Characteristics of piRNA loci for triggering piRNA-induced gene silencing in hemipterans

RNA-interference-mediated biopesticide approaches for insect control are exclusively siRNA dependent and deploy long double-stranded RNAs (dsRNA) to trigger gene silencing. Two additional classes of small RNAs, the microRNAs, and piRNAs, are also present in all insects. Though piRNAs were initially considered gonad-specific, piRNAs in many insects are now known to have extensive roles in somatic tissues, where in addition to controlling the transposable elements (TEs), they regulate protein-coding genes. This offers an opportunity to exploit somatic piRNAs as a previously unexplored RNAi strategy, recently found effective in the whitefly Bemisia tabaci. The piRNA biogenesis involves selective recruitment of target RNAs originated from the piRNA cluster, into the pathway.
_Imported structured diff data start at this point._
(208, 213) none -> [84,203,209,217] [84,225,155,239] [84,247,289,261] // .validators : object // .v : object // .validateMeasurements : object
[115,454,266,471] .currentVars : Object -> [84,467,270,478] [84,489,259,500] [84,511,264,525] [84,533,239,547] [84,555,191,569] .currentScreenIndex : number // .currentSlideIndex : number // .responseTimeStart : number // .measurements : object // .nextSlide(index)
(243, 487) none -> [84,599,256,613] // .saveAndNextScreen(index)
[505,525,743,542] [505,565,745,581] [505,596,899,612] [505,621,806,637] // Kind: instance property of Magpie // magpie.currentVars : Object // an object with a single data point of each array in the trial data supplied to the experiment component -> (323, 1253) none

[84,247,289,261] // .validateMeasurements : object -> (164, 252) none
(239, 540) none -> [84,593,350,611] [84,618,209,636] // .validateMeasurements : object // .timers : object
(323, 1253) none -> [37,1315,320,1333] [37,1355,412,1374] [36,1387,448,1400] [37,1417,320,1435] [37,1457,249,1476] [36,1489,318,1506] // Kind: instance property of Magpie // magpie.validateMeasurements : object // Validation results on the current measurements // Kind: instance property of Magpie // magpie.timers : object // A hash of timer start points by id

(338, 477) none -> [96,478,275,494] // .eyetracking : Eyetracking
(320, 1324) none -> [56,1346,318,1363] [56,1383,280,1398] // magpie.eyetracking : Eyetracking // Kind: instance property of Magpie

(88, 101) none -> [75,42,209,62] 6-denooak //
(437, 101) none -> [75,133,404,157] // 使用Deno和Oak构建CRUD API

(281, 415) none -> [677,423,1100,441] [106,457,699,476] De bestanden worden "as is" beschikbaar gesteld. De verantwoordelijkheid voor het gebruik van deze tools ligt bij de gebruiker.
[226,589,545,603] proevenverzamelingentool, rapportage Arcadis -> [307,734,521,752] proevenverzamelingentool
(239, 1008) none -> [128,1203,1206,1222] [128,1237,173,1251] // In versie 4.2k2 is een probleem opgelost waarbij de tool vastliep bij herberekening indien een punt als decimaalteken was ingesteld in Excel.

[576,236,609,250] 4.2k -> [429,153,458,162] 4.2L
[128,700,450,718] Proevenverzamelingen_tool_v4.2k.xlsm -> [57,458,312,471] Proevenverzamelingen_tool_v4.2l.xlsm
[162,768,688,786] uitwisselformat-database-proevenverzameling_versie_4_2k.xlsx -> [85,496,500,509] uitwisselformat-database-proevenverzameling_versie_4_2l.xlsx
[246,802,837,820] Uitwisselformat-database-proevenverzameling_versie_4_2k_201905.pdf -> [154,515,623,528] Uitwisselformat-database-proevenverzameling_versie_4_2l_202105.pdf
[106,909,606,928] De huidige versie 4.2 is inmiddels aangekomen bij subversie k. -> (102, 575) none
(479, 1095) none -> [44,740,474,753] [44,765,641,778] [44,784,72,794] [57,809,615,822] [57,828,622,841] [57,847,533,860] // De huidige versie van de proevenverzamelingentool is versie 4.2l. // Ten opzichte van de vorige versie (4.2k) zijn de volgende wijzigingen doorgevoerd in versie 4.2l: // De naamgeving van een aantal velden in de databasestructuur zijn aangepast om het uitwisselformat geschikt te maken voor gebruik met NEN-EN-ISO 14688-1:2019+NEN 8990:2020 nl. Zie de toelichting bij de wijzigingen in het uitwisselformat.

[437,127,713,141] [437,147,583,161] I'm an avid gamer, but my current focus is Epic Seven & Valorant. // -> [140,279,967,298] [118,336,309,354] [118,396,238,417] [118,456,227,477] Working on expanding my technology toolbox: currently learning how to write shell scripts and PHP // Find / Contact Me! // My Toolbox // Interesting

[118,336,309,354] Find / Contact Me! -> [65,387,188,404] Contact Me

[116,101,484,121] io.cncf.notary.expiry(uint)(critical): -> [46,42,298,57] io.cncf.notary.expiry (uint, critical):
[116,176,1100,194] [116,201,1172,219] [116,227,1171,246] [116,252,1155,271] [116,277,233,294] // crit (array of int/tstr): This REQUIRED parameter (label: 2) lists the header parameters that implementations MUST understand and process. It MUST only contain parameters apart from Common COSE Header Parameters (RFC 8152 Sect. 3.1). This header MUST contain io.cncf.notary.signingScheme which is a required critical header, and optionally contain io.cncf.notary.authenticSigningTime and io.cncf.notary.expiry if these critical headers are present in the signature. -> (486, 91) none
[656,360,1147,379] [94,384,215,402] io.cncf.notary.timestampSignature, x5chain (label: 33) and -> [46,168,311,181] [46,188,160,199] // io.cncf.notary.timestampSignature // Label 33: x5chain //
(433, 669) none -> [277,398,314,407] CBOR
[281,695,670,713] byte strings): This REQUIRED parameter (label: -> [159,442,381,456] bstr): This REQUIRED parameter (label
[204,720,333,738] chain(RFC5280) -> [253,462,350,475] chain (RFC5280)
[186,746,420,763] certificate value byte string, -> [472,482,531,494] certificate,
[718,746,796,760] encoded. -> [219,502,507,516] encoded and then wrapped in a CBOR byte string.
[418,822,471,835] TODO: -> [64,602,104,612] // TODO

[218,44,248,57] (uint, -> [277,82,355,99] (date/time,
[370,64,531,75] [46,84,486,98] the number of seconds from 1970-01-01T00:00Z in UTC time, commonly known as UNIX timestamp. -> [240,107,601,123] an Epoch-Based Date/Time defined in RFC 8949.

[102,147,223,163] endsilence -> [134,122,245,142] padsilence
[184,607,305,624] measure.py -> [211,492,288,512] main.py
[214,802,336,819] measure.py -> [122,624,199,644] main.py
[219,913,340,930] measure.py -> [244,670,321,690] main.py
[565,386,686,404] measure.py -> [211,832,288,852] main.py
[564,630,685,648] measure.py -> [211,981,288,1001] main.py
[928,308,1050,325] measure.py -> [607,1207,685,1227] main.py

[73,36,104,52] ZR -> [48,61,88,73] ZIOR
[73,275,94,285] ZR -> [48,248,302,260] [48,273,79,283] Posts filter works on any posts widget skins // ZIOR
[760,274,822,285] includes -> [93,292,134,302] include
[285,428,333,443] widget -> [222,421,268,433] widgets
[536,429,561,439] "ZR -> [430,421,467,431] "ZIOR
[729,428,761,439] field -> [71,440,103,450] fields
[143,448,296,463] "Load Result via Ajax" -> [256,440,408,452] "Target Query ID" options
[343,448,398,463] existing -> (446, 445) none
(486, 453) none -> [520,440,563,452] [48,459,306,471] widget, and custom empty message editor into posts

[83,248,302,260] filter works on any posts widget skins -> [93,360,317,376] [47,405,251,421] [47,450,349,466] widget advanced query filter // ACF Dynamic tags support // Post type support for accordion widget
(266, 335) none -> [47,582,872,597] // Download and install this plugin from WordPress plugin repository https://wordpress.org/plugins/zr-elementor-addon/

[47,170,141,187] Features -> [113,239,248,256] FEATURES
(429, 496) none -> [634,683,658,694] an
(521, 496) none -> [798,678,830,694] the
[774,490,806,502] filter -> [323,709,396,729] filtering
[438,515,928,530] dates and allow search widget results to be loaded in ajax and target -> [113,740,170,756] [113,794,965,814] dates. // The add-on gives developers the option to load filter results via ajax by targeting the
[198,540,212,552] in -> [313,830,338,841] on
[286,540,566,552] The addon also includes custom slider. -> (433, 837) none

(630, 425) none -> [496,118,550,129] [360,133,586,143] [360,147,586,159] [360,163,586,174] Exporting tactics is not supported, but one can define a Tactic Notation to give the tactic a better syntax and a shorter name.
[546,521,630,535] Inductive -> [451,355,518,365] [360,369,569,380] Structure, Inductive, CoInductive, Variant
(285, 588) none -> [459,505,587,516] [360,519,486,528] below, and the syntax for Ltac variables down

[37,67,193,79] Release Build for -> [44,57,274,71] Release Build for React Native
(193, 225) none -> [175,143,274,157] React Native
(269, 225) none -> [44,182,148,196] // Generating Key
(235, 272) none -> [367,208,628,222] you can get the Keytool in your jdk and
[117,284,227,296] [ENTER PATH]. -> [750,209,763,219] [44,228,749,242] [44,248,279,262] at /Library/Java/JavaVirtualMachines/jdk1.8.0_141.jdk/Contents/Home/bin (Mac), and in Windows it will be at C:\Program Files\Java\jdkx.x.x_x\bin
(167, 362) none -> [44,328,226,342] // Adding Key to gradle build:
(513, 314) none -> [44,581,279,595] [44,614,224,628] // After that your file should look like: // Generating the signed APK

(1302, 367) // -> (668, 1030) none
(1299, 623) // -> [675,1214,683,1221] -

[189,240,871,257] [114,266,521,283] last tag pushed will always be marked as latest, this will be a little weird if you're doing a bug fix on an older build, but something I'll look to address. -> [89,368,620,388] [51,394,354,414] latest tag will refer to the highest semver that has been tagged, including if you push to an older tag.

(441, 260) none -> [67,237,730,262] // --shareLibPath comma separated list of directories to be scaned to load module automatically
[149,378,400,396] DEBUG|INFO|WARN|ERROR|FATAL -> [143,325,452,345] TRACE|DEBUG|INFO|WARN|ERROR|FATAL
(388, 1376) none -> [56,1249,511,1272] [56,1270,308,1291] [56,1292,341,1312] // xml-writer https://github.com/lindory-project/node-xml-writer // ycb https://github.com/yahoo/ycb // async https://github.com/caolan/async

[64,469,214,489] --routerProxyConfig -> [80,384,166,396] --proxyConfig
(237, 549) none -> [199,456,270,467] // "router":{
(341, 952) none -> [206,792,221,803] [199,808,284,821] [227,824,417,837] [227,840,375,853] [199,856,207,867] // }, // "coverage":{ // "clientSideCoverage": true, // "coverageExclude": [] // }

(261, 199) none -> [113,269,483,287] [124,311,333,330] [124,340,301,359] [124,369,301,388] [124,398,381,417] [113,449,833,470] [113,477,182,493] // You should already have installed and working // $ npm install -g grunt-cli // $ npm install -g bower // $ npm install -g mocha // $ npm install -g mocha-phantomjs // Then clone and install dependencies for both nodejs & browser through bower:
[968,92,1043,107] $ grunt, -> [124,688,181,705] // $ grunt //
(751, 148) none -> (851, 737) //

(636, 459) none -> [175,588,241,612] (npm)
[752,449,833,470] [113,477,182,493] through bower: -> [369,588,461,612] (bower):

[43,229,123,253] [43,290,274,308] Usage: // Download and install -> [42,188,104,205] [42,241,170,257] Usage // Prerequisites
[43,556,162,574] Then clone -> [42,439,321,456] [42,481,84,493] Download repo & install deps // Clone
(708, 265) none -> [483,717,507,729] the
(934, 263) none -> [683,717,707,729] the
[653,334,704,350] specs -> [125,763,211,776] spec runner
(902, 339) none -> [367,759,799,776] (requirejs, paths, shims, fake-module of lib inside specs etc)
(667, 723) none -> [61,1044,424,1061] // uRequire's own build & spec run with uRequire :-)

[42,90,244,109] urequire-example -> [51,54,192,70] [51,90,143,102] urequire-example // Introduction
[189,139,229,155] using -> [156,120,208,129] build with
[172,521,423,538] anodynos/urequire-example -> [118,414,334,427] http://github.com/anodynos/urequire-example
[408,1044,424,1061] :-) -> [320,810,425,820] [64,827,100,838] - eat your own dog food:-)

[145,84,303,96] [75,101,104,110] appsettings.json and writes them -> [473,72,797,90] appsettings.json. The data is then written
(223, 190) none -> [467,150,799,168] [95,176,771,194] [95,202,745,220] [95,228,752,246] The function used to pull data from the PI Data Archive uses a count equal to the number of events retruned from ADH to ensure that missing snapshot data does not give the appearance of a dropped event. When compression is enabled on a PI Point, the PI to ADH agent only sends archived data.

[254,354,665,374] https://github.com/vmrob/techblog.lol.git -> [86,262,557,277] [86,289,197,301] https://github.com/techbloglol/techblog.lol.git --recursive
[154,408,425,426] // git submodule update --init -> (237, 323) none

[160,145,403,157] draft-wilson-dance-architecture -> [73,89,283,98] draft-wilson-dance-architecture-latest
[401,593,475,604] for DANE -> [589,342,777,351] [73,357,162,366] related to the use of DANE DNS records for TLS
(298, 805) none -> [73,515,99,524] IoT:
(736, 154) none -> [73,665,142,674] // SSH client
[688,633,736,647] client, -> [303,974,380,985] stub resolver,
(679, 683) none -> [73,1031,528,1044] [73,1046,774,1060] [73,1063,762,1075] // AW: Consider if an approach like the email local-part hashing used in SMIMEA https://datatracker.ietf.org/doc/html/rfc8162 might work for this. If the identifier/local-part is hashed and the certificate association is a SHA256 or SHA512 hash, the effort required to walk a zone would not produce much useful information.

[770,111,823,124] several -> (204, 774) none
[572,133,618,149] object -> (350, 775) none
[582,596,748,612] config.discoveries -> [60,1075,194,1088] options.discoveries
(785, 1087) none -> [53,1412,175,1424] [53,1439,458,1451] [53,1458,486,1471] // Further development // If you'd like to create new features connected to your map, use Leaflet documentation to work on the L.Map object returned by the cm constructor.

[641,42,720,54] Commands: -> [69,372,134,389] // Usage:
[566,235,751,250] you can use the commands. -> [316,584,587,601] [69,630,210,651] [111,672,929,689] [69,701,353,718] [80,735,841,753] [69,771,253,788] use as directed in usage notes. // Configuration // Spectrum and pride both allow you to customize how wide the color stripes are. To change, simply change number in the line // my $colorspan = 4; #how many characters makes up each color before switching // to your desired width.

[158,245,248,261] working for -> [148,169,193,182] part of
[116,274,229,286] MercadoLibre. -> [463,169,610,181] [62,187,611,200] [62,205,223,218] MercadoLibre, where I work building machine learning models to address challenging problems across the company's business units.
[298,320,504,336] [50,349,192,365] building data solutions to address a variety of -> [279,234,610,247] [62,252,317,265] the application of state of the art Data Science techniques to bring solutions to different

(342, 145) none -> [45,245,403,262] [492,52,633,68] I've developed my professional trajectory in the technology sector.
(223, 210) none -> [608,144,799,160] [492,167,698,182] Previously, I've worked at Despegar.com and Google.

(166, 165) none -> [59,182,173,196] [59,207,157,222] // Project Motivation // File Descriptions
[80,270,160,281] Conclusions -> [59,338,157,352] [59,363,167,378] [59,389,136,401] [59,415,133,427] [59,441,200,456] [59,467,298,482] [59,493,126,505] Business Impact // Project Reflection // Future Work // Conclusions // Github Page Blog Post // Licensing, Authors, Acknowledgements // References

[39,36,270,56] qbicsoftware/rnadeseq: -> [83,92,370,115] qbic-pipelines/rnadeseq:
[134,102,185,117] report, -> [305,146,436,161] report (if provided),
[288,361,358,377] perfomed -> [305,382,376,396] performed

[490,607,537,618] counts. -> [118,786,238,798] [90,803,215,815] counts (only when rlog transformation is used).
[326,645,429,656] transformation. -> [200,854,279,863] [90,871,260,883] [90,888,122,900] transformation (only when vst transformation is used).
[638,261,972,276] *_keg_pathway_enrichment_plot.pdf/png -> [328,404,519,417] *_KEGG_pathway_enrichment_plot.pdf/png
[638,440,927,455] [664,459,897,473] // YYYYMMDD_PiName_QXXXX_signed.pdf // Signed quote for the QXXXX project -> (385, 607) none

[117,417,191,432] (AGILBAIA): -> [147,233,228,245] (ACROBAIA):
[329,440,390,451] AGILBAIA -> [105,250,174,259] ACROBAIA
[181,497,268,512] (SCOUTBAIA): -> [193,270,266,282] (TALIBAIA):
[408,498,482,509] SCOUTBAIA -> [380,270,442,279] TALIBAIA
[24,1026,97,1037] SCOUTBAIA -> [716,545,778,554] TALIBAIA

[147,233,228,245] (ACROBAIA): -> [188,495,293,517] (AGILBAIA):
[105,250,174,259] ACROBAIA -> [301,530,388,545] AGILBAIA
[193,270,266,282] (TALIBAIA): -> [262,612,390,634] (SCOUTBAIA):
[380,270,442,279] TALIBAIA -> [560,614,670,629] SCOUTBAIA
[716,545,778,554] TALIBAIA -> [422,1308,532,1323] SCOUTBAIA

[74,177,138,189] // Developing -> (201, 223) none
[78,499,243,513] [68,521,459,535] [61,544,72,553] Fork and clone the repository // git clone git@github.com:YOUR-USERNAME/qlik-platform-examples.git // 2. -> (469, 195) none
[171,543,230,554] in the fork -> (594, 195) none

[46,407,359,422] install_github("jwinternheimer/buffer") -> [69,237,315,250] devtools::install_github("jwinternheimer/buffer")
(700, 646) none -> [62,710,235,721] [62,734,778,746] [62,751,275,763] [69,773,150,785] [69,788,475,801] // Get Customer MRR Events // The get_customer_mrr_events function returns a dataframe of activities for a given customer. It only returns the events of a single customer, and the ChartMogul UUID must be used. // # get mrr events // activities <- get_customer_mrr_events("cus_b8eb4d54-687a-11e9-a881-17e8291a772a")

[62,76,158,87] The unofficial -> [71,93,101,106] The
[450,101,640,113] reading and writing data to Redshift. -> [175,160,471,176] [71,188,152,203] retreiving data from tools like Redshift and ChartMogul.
This selective process was exploited in the whitefly study by attaching a known piRNA sequence to the sequence of the gene of interest so that piRNAs were produced from the entire fusion sequence. The objective of this study is to identify the ideal piRNA loci in Diaphorina citri (Kuwayama), the Asian citrus psyllid (ACP), and Bactericera cockerelli (Sulc.), the tomato or potato psyllid (PoP) to exploit the somatic piRNAs for RNAi. Using small RNA sequencing data, 5686 and 6357 endogenous piRNA-producing loci were identified bioinformatically from the ACP and PoP genomes, respectively. Characteristics of the loci, including relative abundance of phased and ping-pong piRNAs, strand bias, and presence within a piRNA cluster were assessed bioinformatically and by manual inspection, and two loci were selected from both species to generate fusion constructs and test for the efficacy of piRNA-triggered environmental RNAi in psyllids.